(Extracted data entries)
+++++
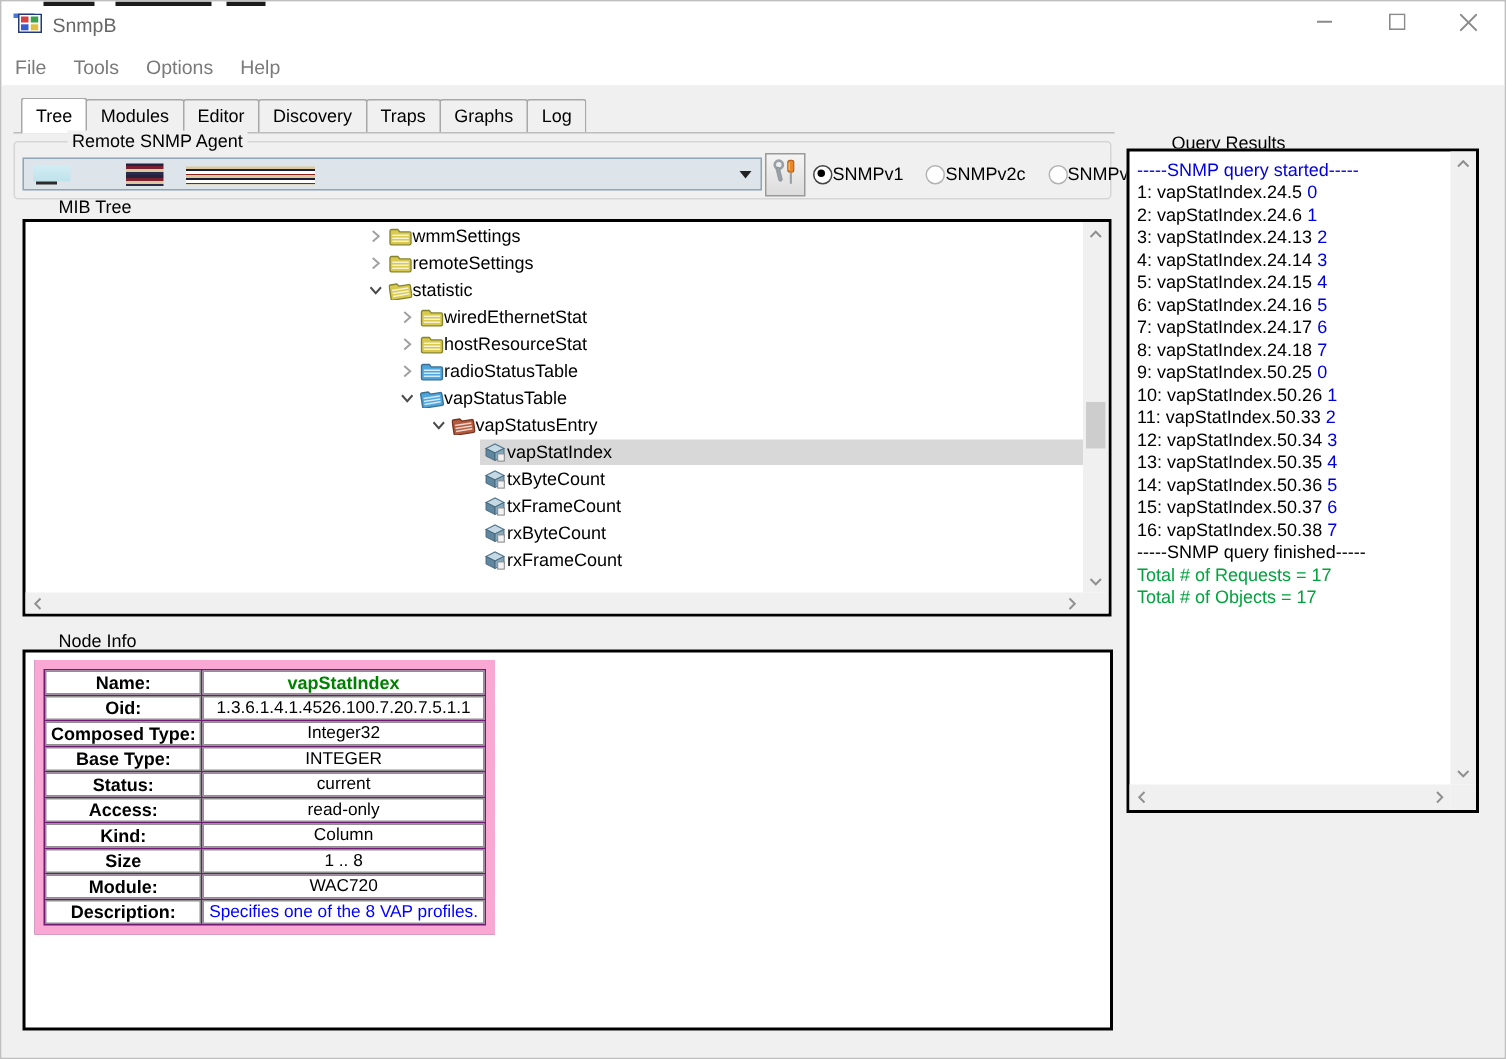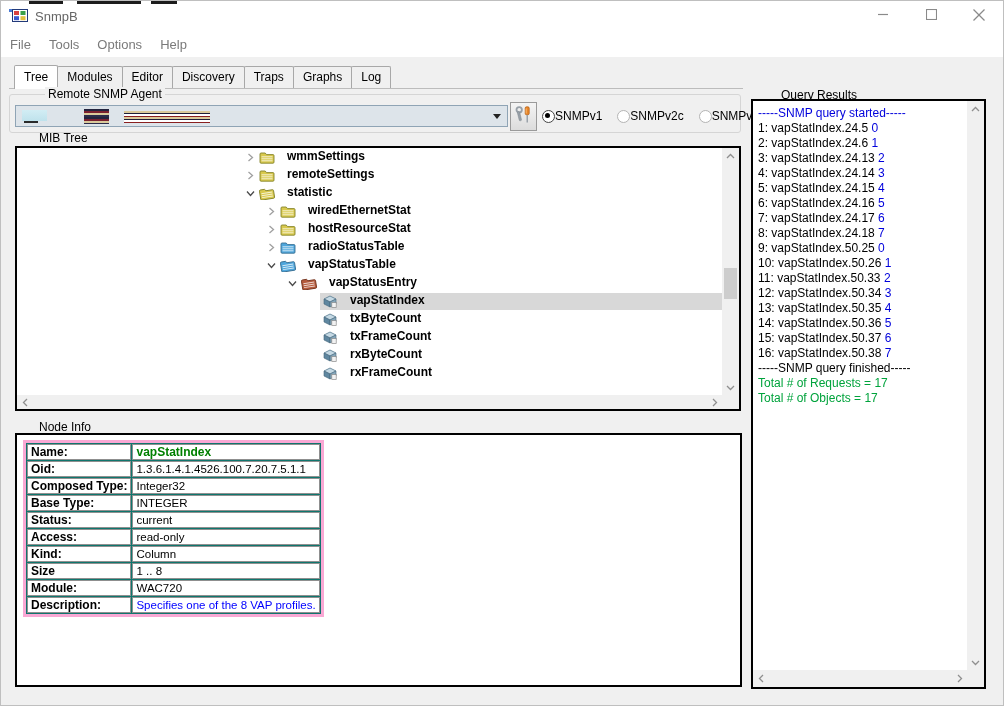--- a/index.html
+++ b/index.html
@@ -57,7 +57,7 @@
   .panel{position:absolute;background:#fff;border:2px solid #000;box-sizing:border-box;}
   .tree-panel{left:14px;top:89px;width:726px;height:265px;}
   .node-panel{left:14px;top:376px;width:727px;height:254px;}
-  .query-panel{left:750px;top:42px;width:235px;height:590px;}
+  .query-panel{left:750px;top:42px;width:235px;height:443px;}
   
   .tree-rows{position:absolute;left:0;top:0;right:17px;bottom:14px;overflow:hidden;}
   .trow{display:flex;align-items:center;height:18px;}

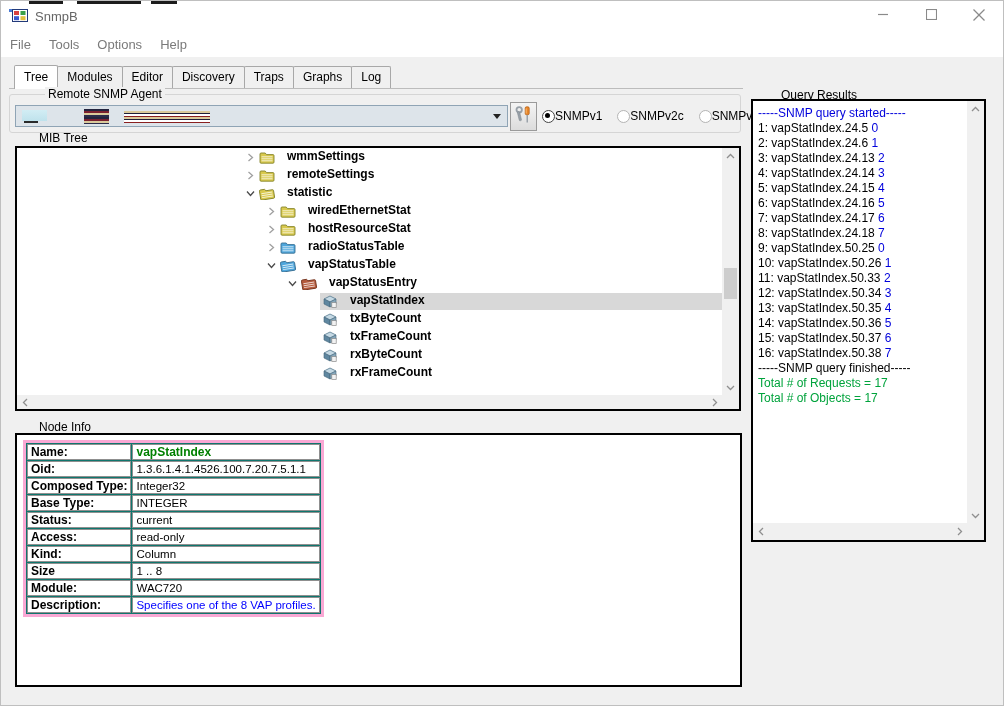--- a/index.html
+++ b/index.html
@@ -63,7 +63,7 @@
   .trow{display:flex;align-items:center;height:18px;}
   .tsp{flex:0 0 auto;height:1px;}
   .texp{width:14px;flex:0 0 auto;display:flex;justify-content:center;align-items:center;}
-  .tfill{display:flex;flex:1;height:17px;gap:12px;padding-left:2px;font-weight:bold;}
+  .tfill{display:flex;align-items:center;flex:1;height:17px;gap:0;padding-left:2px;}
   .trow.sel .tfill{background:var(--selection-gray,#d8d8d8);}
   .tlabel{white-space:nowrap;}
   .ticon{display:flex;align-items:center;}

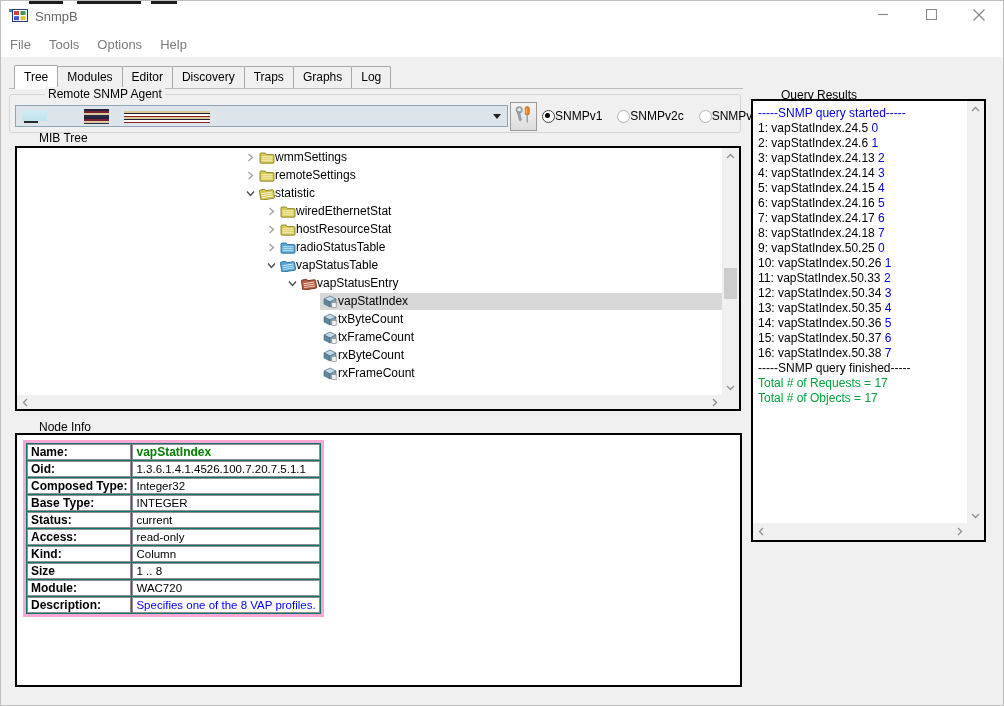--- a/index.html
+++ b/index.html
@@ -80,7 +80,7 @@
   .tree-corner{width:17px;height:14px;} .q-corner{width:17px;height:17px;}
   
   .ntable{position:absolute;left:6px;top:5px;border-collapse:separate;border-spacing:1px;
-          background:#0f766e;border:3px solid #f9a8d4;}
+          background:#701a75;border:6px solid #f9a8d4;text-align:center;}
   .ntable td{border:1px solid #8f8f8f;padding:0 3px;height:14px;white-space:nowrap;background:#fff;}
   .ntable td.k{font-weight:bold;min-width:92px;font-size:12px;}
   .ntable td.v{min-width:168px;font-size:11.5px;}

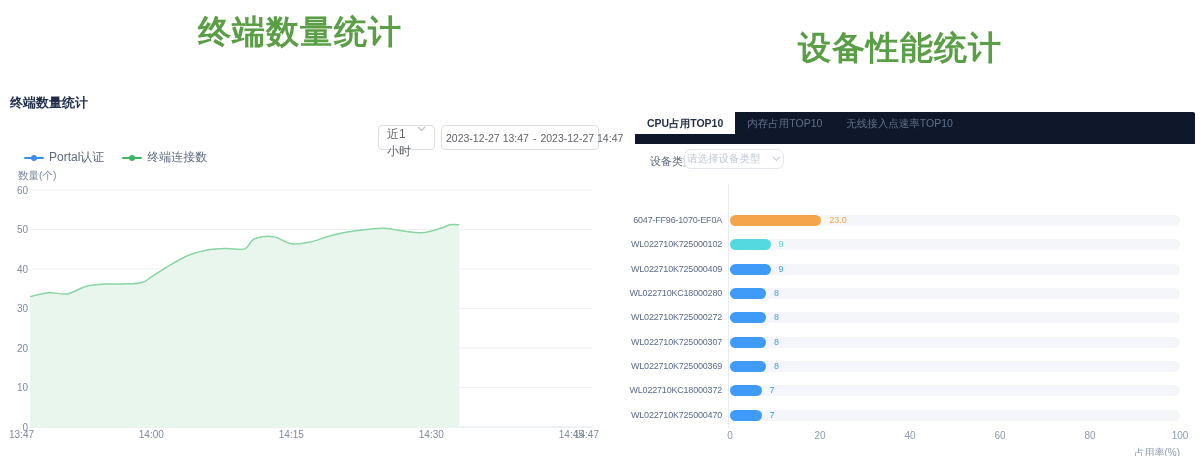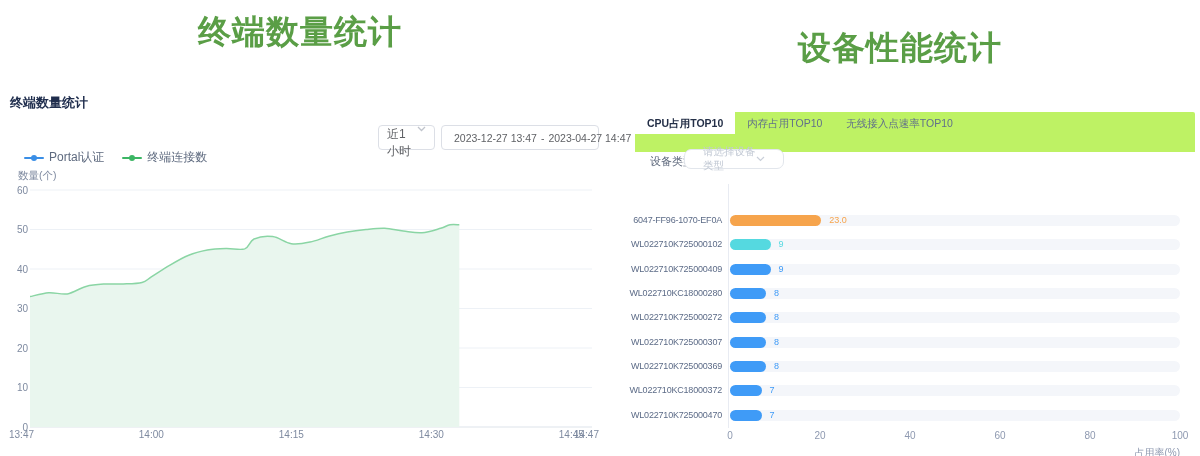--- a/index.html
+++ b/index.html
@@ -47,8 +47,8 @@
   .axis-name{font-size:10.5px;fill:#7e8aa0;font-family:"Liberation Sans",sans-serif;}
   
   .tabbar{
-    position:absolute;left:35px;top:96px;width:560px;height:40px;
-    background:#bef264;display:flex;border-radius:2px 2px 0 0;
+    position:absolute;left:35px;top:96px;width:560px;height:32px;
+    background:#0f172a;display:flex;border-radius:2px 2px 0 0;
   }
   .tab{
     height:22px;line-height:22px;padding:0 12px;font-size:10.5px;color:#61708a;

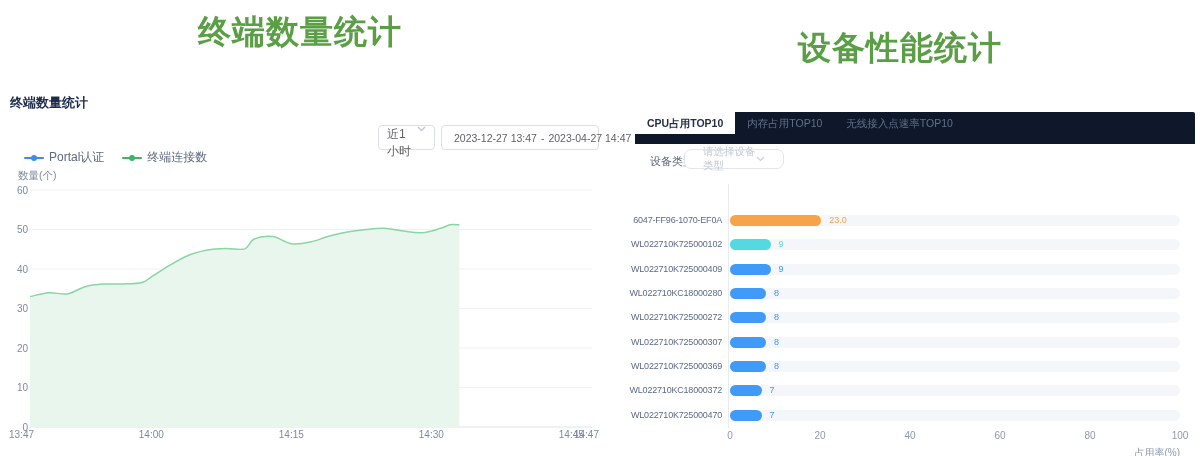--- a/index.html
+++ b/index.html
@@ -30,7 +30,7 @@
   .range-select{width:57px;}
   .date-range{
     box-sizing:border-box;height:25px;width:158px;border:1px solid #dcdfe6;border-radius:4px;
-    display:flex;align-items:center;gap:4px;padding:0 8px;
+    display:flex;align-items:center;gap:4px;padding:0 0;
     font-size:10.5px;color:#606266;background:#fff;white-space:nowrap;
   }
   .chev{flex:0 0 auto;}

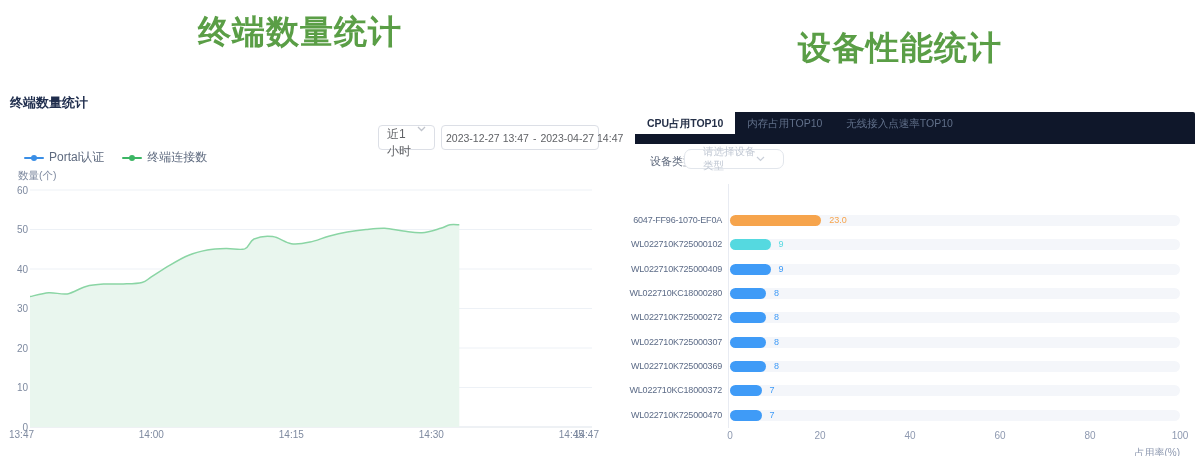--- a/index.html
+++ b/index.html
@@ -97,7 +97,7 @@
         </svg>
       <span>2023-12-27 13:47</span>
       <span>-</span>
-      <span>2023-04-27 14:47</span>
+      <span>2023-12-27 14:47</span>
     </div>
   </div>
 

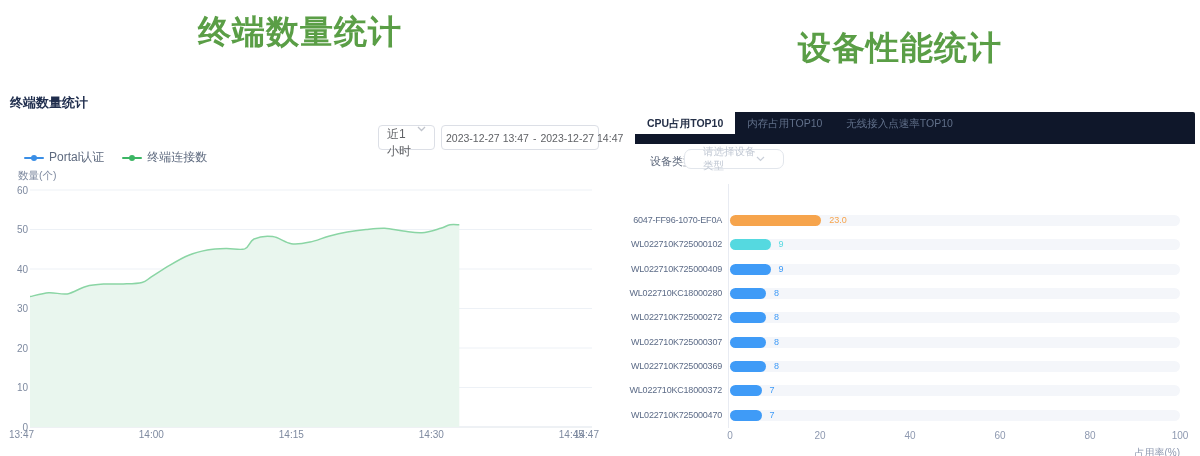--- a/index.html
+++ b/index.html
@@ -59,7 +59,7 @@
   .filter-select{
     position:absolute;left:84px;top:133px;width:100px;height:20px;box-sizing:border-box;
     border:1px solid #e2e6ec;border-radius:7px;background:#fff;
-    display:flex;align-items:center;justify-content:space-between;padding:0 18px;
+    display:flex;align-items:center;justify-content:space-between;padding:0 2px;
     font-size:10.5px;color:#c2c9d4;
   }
+++++
Search the entries above for the string "between". Copy each line in which it appears.

Written response
-    display:flex;align-items:center;justify-content:space-between;padding:0 18px;
+    display:flex;align-items:center;justify-content:space-between;padding:0 2px;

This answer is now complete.